The US senators' statement criticized this broadly defined legislation for granting Beijing "nearly unlimited power" to prosecute those who speak out against Beijing's repression; Amnesty International said the law provides a legal basis for transnational repression; former AIT chairman Richard C. Bush called on Washington to demand clarification of the law's scope -- the unclarified scope is itself the focus of concern (CNA #1294993, #1294781).
Q: What did the US government and Congress say?
The US State Department said "the United States will defend our sovereignty" and will protect individuals within its borders from foreign-government overreach; several federal senators said in a joint statement they "will continue to push back against the CCP's attempts to weaken other countries' sovereignty."
The State Department spokesperson, on background to CNA, said this "problematic" law imposes sweeping obligations on individuals, institutions and organizations -- including those outside China -- to actively advance the CCP's "ethnic unity" agenda or face retaliation by Chinese authorities. Signatories to the senators' statement include Foreign Relations Committee Chairman Jim Risch, ranking Democrat Jeanne Shaheen and other members of both parties (CNA #1295673, #1294993).
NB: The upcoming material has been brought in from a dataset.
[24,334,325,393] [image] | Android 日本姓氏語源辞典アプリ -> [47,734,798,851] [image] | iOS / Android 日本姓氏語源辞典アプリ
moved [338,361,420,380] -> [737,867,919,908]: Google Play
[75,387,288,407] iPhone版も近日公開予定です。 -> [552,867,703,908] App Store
Q: What exactly is Taiwan's government doing in response?
The day after the law took effect (July 2, 2026), the Executive Yuan announced an Executive Yuan-level cross-agency coordination platform against transnational repression, integrating the Ministry of the Interior, the Ministry of Justice, the MAC and other agencies, responding on the 3 fronts of "prevention, protection and countermeasures" per President Lai Ching-te's instructions.
Concrete measures: strengthening public literacy and civil-servant training, tightening controls on government personnel traveling to China, and tightening review of cross-strait exchange cases with denial where united-front concerns arise (all listed by the MAC under prevention); studying legislative amendments or new legislation against transnational repression and barring perpetrators from entry (countermeasures); the specifics of the protection front are not carried in this card; and expanding cooperation with friendly and allied countries via the foreign ministry. Note the countermeasures are still under cross-agency deliberation, not settled (CNA #1296565, #1297017, #1299802).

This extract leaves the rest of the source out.